For those who hadn’t heard, Twitter’s CEO has started blocking, labeling, or demoting Substack links because Musk felt Substack was getting too competitive with Twitter. I could write a bunch more sentences about other ways that Musk is ruining Twitter, but honestly it would be like a meth addict complaining the blue meth isn’t blue enough anymore.
A little later in this newsletter, I’m going to get into why so many people want to ban TikTok for bizarrely divergent reasons, some of which are really about dissatisfaction with Gen Z, and also how people in Congress seem to be missing the major reason why we should ban it.
Apocalypse soon
I also just want to point out something that the media seems to have forgotten about since they rediscovered how fun it is to cover Donald J. Trump. And that is that the federal government has been statutorily out of money for a few months, and Janet Yellen has been paying the bills with black magic finance spells that will run out of ingredients this summer.
If the House doesn’t vote to raise the debt ceiling before then, the US government will be rolling down a steep ski slope towards “default,” and crashing through that barrier would make the 2008 financial crisis look like a moderately disappointing Christmas. And the House could literally just pass a debt ceiling increase right now — or even eliminate this dumb fake constraint that exists only to give Congress a doomsday device — but the GOP House majority is demanding “spending cuts,” but they haven’t actually demanded to cut anything, so instead they bash Joe Biden for “failing to negotiate” with demands that they haven’t made!
So, that sucks.
OK, now let’s unfairly generalize some large groups of people…
Do the Gen Z Shake
Millennials and Gen Z both started going after Baby Boomers a few years ago. Remember that? You may recall that the mainstream press discovered the “OK, Boomer” meme, and then a lot of Baby Boomers got mad about that.
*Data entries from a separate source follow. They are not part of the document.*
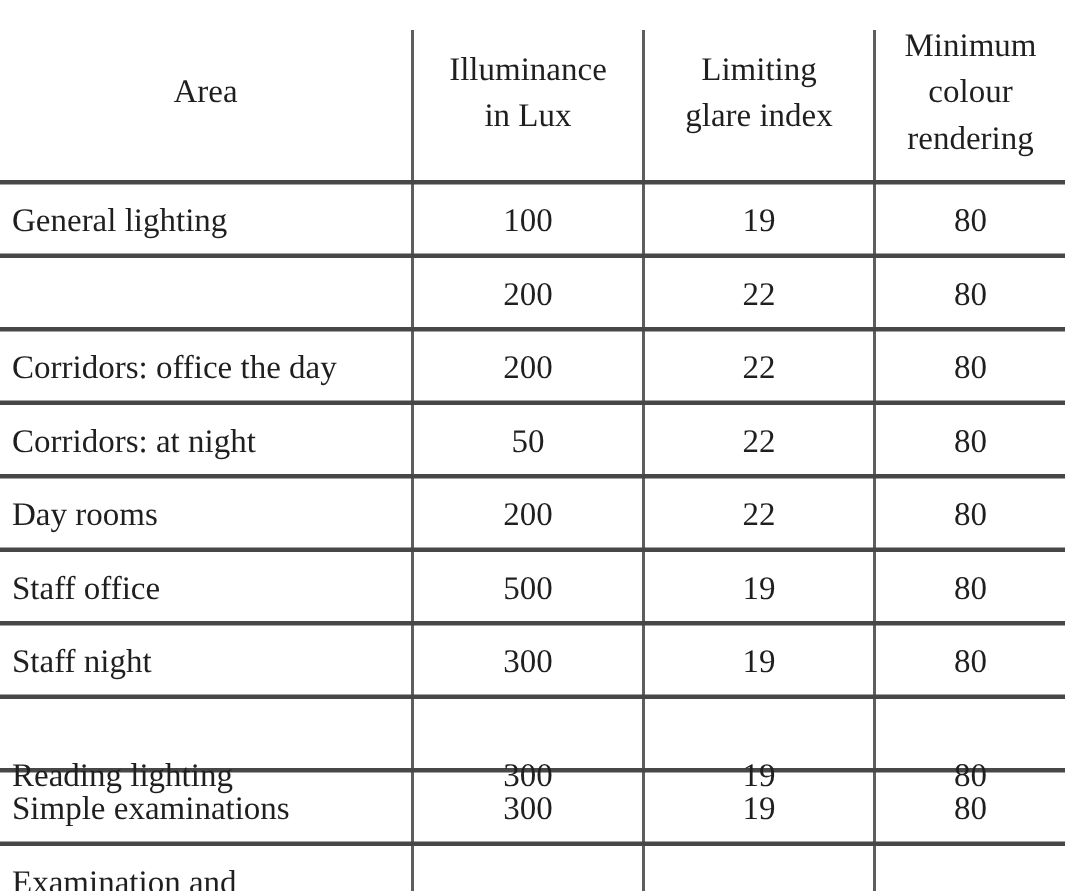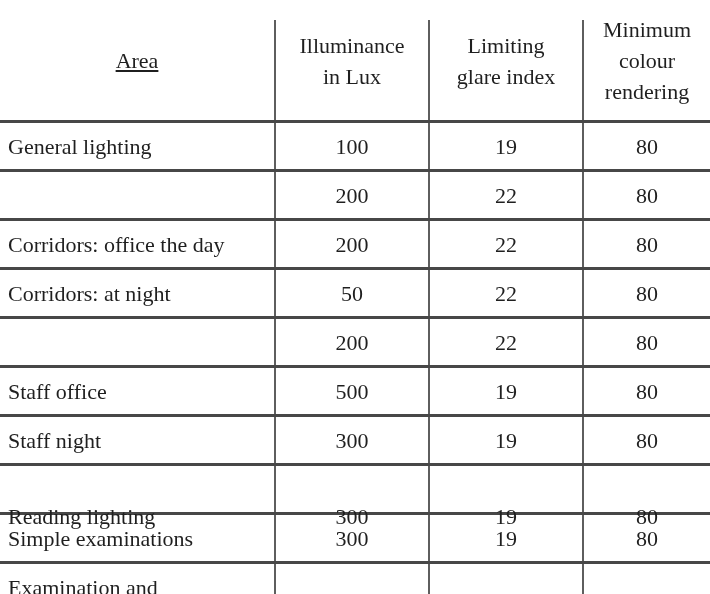--- a/index.html
+++ b/index.html
@@ -41,21 +41,21 @@
     position: absolute;
     top: 0;
     height: 121px;
     display: flex;
     flex-direction: column;
     justify-content: center;
     align-items: center;
     text-align: center;
     line-height: 31px;
   }
-  .hcell.c1 { left: 0;     width: 274px; text-decoration: underline; }
+  .hcell.c1 { left: 0;     width: 274px; }
   .hcell.c2 { left: 276px; width: 152px; }
   .hcell.c3 { left: 430px; width: 152px; }
   .hcell.c4 { left: 584px; width: 126px; }
   
   .trow {
     position: absolute;
     left: 0;
     width: 564px;
     height: 49px;
   }
@@ -129,20 +129,21 @@
     <div class="cell glare">22</div>
     <div class="cell rend">80</div>
   </div>
   <div class="trow" style="top:269px">
     <div class="cell area">Corridors: at night</div>
     <div class="cell lux">50</div>
     <div class="cell glare">22</div>
     <div class="cell rend">80</div>
   </div>
   <div class="trow" style="top:318px">
+    <div class="cell area">Day rooms</div>
     <div class="cell lux">200</div>
     <div class="cell glare">22</div>
     <div class="cell rend">80</div>
   </div>
   <div class="trow" style="top:367px">
     <div class="cell area">Staff office</div>
     <div class="cell lux">500</div>
     <div class="cell glare">19</div>
     <div class="cell rend">80</div>
   </div>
The story wrapped up beautifully when an executive at AARP responded: “OK, millennials. But we're the people that actually have the money.”
It was a remarkably self-unaware comment because, well… yes, that’s why young people really dislike you? This would be like Ron DeSantis sneering, “OK, libs. But we’re the people actually trying to engineer a fascist white Christian ethno-state.”
After the last three US elections failed to go the way they liked, Boomers (and conservatives) have been hammering Gen Z with more than just memes. More on that a little later in this newsletter.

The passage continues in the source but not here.